» GIVEN INFORMATION
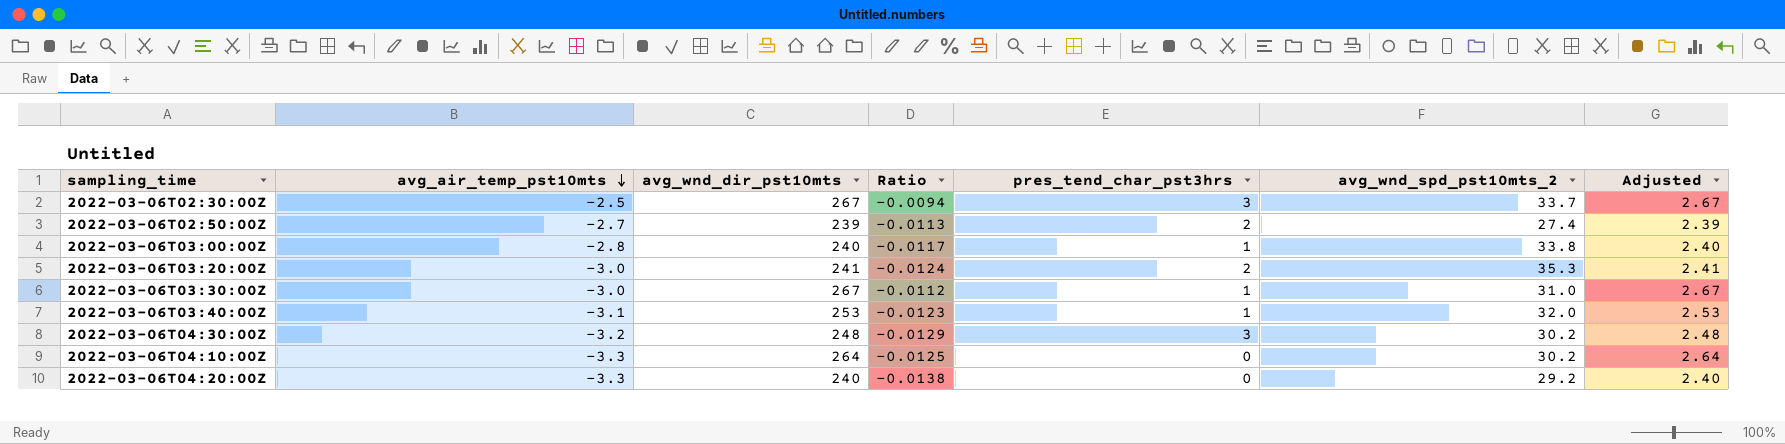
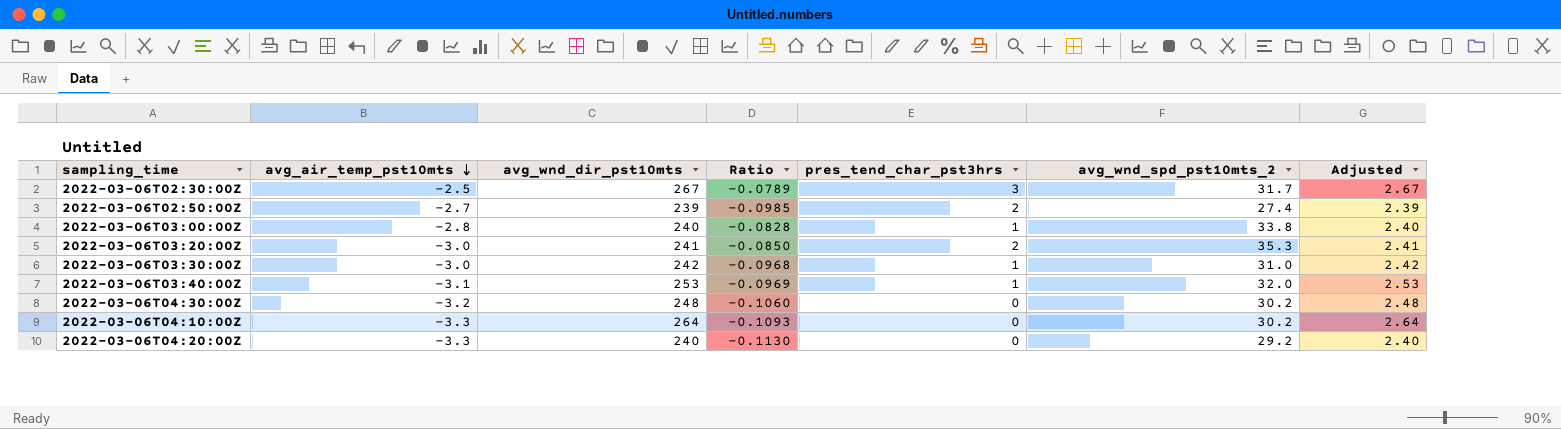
column Ratio | formula: [avg_air_temp_pst10mts] / [avg_wnd_dir_pst10mts] -> [avg_air_temp_pst10mts] / [avg_wnd_spd_pst10mts_2]
2022-03-06T02:30:00Z | avg_wnd_spd_pst10mts_2: 33.7 -> 31.7
2022-03-06T03:30:00Z | avg_wnd_dir_pst10mts: 267 -> 242
2022-03-06T03:30:00Z | Adjusted: 2.67 -> 2.42
2022-03-06T04:30:00Z | pres_tend_char_pst3hrs: 3 -> 0

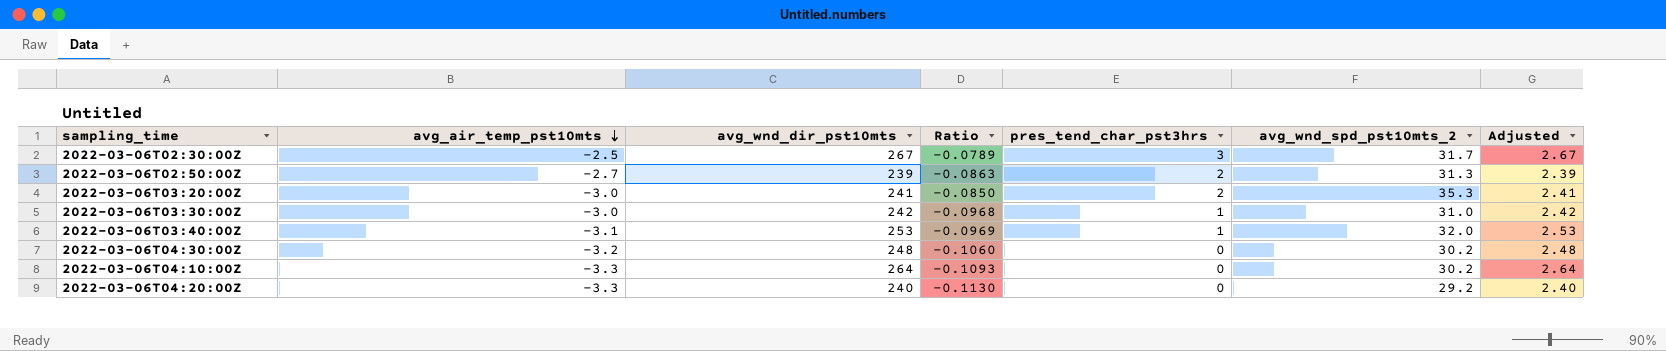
row 2022-03-06T03:00:00Z: -2.8 | 240 | -0.0828 | 1 | 33.8 | 2.40 -> none
2022-03-06T02:50:00Z | Ratio: -0.0985 -> -0.0863
2022-03-06T02:50:00Z | avg_wnd_spd_pst10mts_2: 27.4 -> 31.3

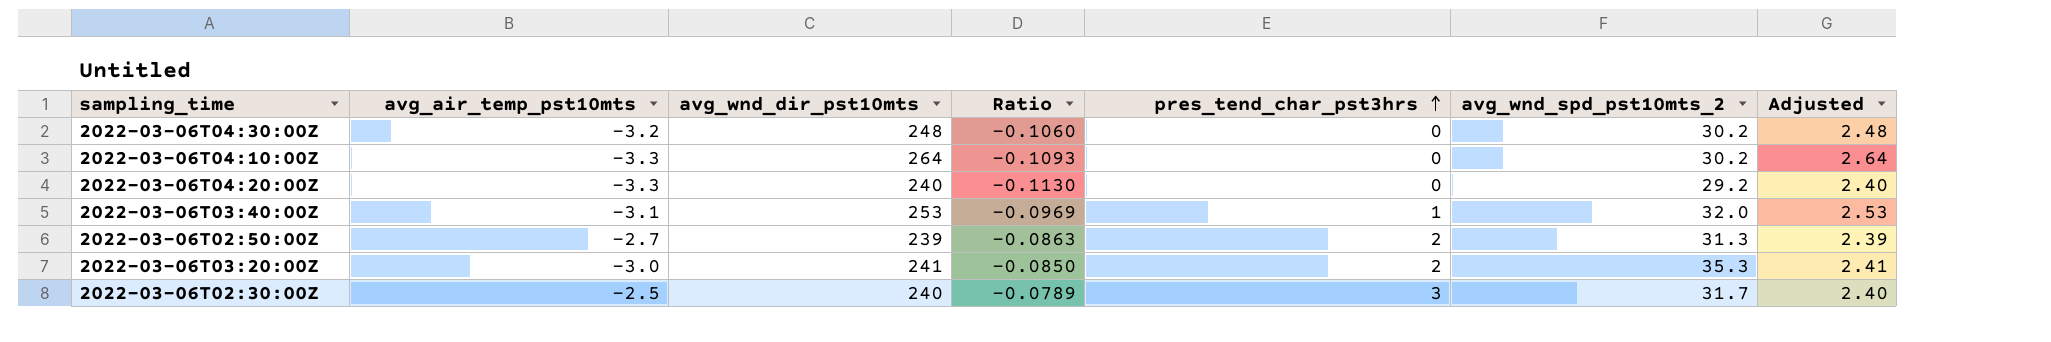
row order: avg_air_temp_pst10mts descending -> pres_tend_char_pst3hrs ascending
row 2022-03-06T03:30:00Z: -3.0 | 242 | -0.0968 | 1 | 31.0 | 2.42 -> none
2022-03-06T02:30:00Z | avg_wnd_dir_pst10mts: 267 -> 240
2022-03-06T02:30:00Z | Adjusted: 2.67 -> 2.40

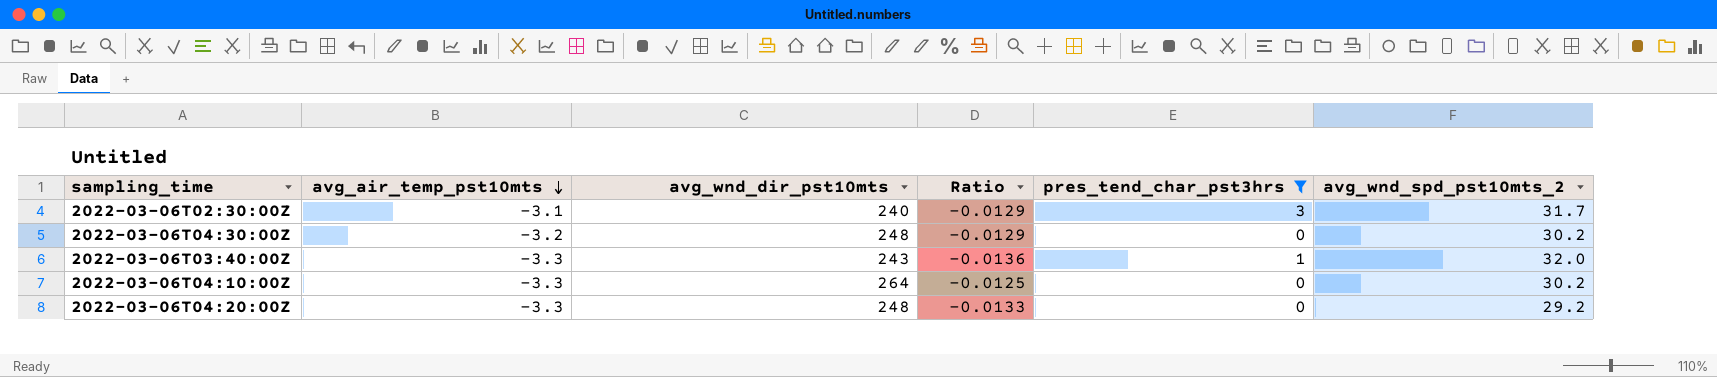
filter: none -> pres_tend_char_pst3hrs != 2
row order: pres_tend_char_pst3hrs ascending -> avg_air_temp_pst10mts descending
column Adjusted | formula: [avg_wnd_dir_pst10mts] * 0.01 -> none
column Ratio | formula: [avg_air_temp_pst10mts] / [avg_wnd_spd_pst10mts_2] -> [avg_air_temp_pst10mts] / [avg_wnd_dir_pst10mts]
2022-03-06T02:30:00Z | avg_air_temp_pst10mts: -2.5 -> -3.1
2022-03-06T03:40:00Z | avg_air_temp_pst10mts: -3.1 -> -3.3
2022-03-06T03:40:00Z | avg_wnd_dir_pst10mts: 253 -> 243
2022-03-06T04:20:00Z | avg_wnd_dir_pst10mts: 240 -> 248

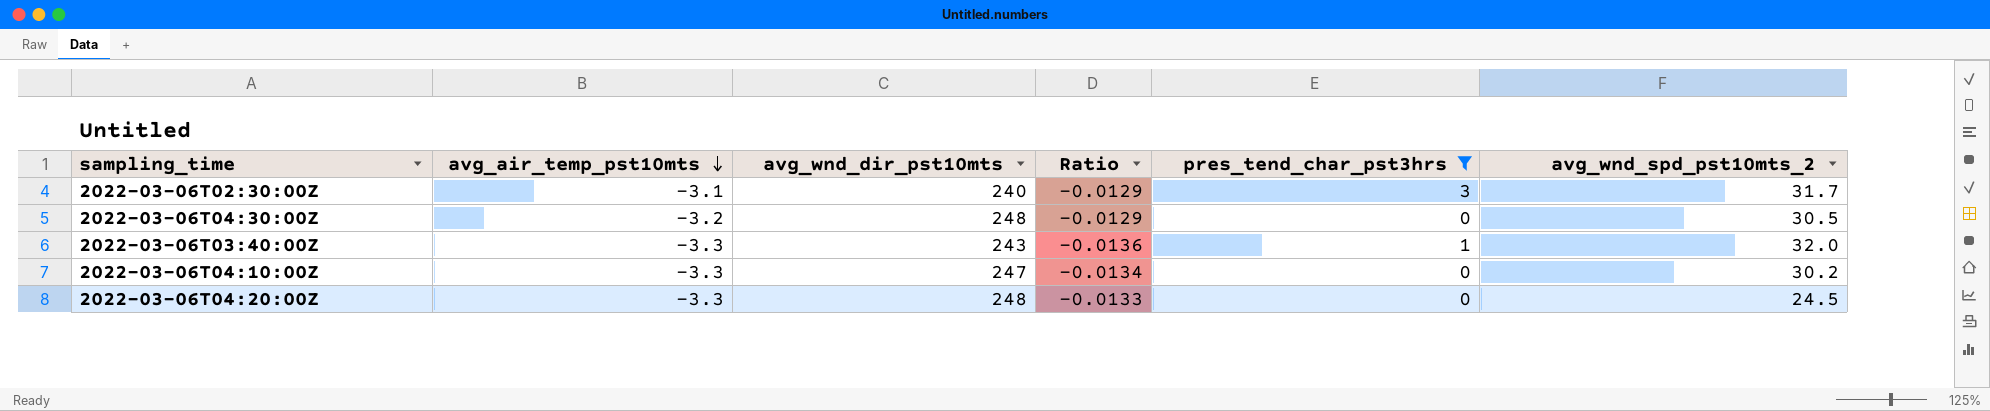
2022-03-06T04:30:00Z | avg_wnd_spd_pst10mts_2: 30.2 -> 30.5
2022-03-06T04:10:00Z | avg_wnd_dir_pst10mts: 264 -> 247
2022-03-06T04:10:00Z | Ratio: -0.0125 -> -0.0134
2022-03-06T04:20:00Z | avg_wnd_spd_pst10mts_2: 29.2 -> 24.5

» EXERCISE PROMPT
Would it be possible to give the material above again exactly, with the pictures left out?

» REPLY
column Ratio | formula: [avg_air_temp_pst10mts] / [avg_wnd_dir_pst10mts] -> [avg_air_temp_pst10mts] / [avg_wnd_spd_pst10mts_2]
2022-03-06T02:30:00Z | avg_wnd_spd_pst10mts_2: 33.7 -> 31.7
2022-03-06T03:30:00Z | avg_wnd_dir_pst10mts: 267 -> 242
2022-03-06T03:30:00Z | Adjusted: 2.67 -> 2.42
2022-03-06T04:30:00Z | pres_tend_char_pst3hrs: 3 -> 0

row 2022-03-06T03:00:00Z: -2.8 | 240 | -0.0828 | 1 | 33.8 | 2.40 -> none
2022-03-06T02:50:00Z | Ratio: -0.0985 -> -0.0863
2022-03-06T02:50:00Z | avg_wnd_spd_pst10mts_2: 27.4 -> 31.3

row order: avg_air_temp_pst10mts descending -> pres_tend_char_pst3hrs ascending
row 2022-03-06T03:30:00Z: -3.0 | 242 | -0.0968 | 1 | 31.0 | 2.42 -> none
2022-03-06T02:30:00Z | avg_wnd_dir_pst10mts: 267 -> 240
2022-03-06T02:30:00Z | Adjusted: 2.67 -> 2.40

filter: none -> pres_tend_char_pst3hrs != 2
row order: pres_tend_char_pst3hrs ascending -> avg_air_temp_pst10mts descending
column Adjusted | formula: [avg_wnd_dir_pst10mts] * 0.01 -> none
column Ratio | formula: [avg_air_temp_pst10mts] / [avg_wnd_spd_pst10mts_2] -> [avg_air_temp_pst10mts] / [avg_wnd_dir_pst10mts]
2022-03-06T02:30:00Z | avg_air_temp_pst10mts: -2.5 -> -3.1
2022-03-06T03:40:00Z | avg_air_temp_pst10mts: -3.1 -> -3.3
2022-03-06T03:40:00Z | avg_wnd_dir_pst10mts: 253 -> 243
2022-03-06T04:20:00Z | avg_wnd_dir_pst10mts: 240 -> 248

2022-03-06T04:30:00Z | avg_wnd_spd_pst10mts_2: 30.2 -> 30.5
2022-03-06T04:10:00Z | avg_wnd_dir_pst10mts: 264 -> 247
2022-03-06T04:10:00Z | Ratio: -0.0125 -> -0.0134
2022-03-06T04:20:00Z | avg_wnd_spd_pst10mts_2: 29.2 -> 24.5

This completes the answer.